Nicholas and Alexandra (1971)


When I was quite a young child, I was fascinated and disturbed by the ends of two films that I had seen on TV.  One ended with a giant dinosaur being burnt to death in a church.  I never found out what that film was.  The other ended with the Tsar of Russia being taken to a house where all the windows were painted up so nobody could see in or out, and the family eventually being placed in a room and shot to death.  That film was 'Nicholas and Alexandra'.

Recently I found it again, on VHS in a charity shop, and was delighted to find that its three stars were all actors I very much like to watch.  Most obviously Tom Baker IS Rasputin.  This was three years before he was famous, and at this point he was still a really good actor.  He was as good as this when he started being The Doctor in 1974 - he's at the top of his game in 'Terror of the Zygons' and 'The Talons of Weng-Chiang', for instance, but stayed in the role long enough to grow bored and tired, and rarely took a dramatic role seriously again.  But here he is, before all that, scintillating in the role of Rasputin, that most maligned of holy men.  Rasputin was not mad nor a monk, nor a monster - he was a fascinating man, a constant pilgrim, who struggled with his faith and (apparently genuine) powers.  Unlike Hammer Horror's schlocky take on him, this film gives us the historical Rasputin, a far more interesting and tragic person, and one I hope to meet some day, when we're all dead.


Secondly, there's Janet Suzman as Alexandra, the Tsaritsa.  When I think of eighties women, Janet Suzman always comes to mind for her performance in 1986 TV serial 'The Singing Detective', with her strong, cold, muscular manner, her big red hair.  There's an amazing, disconcerting strength to her that's evident here and in 'The Draughtsman's Contract' (1982?), and I think it a pity she isn't more famous.

Third, there's Michael Jayston as Tsar Nicholas.  He gives a quiet performance in the role of Russia's doomed Tsar.  Nicholas II is often presented as a cruel oppressor, but this film shows him as a man trying to be a good, kind leader, who wants to protect his family and preserve his power, that he might some day pass it to his haemophiliac son.  He doesn't understand his people, and he's terrible at taking advice.  I know Michael Jayston best as The Valeyard, that sarcastic, villainous barrister in 1986's 'Trial of a Time Lord', but he's given a far more emotional role here.  There's a scene after his forced abdication when he comes home to Alexandra and just weeps and weeps.  It's a terrible thing to behold.  I understand he recently reprised the role in an audio-drama entitled 'Tsar Wars' opposite Tom Baker as a robotic Rasputin.  I have not so far sought it out.

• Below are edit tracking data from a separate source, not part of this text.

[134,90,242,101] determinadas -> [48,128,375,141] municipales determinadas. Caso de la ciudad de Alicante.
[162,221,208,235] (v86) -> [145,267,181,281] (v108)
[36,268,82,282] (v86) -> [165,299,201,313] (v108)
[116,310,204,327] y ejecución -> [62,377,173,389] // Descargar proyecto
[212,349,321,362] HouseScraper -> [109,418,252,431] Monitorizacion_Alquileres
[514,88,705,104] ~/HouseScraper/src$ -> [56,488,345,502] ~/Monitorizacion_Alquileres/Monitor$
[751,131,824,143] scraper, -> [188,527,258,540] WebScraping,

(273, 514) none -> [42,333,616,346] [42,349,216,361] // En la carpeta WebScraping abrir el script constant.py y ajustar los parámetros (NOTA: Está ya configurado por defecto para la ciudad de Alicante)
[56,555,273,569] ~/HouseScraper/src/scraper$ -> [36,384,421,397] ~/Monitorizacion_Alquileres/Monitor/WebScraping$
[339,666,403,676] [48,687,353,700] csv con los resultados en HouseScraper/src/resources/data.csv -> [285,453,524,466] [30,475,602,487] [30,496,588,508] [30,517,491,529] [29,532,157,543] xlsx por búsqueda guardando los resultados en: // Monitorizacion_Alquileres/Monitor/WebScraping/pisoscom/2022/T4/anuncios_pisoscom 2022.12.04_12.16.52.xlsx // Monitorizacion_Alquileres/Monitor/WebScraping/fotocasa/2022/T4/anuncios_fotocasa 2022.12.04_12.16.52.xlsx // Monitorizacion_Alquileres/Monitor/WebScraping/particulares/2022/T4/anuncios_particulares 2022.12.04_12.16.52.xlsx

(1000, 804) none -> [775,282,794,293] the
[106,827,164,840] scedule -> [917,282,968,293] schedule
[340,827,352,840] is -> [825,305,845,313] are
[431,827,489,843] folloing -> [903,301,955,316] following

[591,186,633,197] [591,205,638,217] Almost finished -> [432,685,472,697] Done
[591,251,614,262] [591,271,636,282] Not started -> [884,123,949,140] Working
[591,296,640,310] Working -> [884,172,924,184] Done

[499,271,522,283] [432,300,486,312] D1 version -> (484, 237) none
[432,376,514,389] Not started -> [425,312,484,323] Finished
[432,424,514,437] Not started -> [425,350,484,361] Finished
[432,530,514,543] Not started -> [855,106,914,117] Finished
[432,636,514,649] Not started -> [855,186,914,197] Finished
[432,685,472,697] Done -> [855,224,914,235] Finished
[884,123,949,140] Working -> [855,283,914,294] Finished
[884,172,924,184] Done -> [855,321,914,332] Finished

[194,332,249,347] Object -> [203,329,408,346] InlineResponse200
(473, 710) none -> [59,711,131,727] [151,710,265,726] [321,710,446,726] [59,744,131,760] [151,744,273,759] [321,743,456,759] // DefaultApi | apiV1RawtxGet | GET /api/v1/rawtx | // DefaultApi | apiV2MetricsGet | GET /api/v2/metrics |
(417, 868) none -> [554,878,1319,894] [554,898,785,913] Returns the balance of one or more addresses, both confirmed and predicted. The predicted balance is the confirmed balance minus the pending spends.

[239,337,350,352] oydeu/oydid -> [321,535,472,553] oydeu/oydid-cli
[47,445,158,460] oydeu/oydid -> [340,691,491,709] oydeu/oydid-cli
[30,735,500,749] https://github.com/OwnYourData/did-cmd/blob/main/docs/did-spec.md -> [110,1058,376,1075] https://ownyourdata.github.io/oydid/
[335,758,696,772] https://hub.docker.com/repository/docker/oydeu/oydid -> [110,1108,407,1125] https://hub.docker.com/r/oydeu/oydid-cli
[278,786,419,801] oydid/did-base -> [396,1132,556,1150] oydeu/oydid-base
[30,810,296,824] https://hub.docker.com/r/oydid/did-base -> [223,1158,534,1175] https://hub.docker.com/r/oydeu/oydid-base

Nicholas and Alexandra, their daughters, their son, their doctor, waiting.
That would be quite a cast, but there's also Laurence Olivier, Ian Holm, Eric Porter, Julian Glover, Timothy West, Steven Berkoff and so on.  It's a handy hub when calculating actors' degrees of separation.

It's a very serious film, but a very interesting one.  It's quite an education, and a really devastating tragedy.  This was a terrible time to be Russian, and it only grows worse as the Tsar sends his nation into the first world war, and so seals his fate.  From the intermission to the Tsar and his family's long-drawn-out murder in the House of Special Purpose, this is a catalogue of disaster.  The Tsar makes this catastrophe, and it falls on him very heavily.  Not lightly do I compare anything to 'Downfall' (2004), but this is as close as I have seen a British film come to those depths, the gruelling horror of history.



P.S. When I die I want to die like Rasputin: poisoned with cyanide and shot with guns and stubbornly staying alive to prophesy terrible doom, before being bludgeoned to death with chains.  This film really stuck with me.  What a time in history.


Why not watch this film?  It's in English, so you've no real excuse not to.  Don't watch it if you're unhappy, though.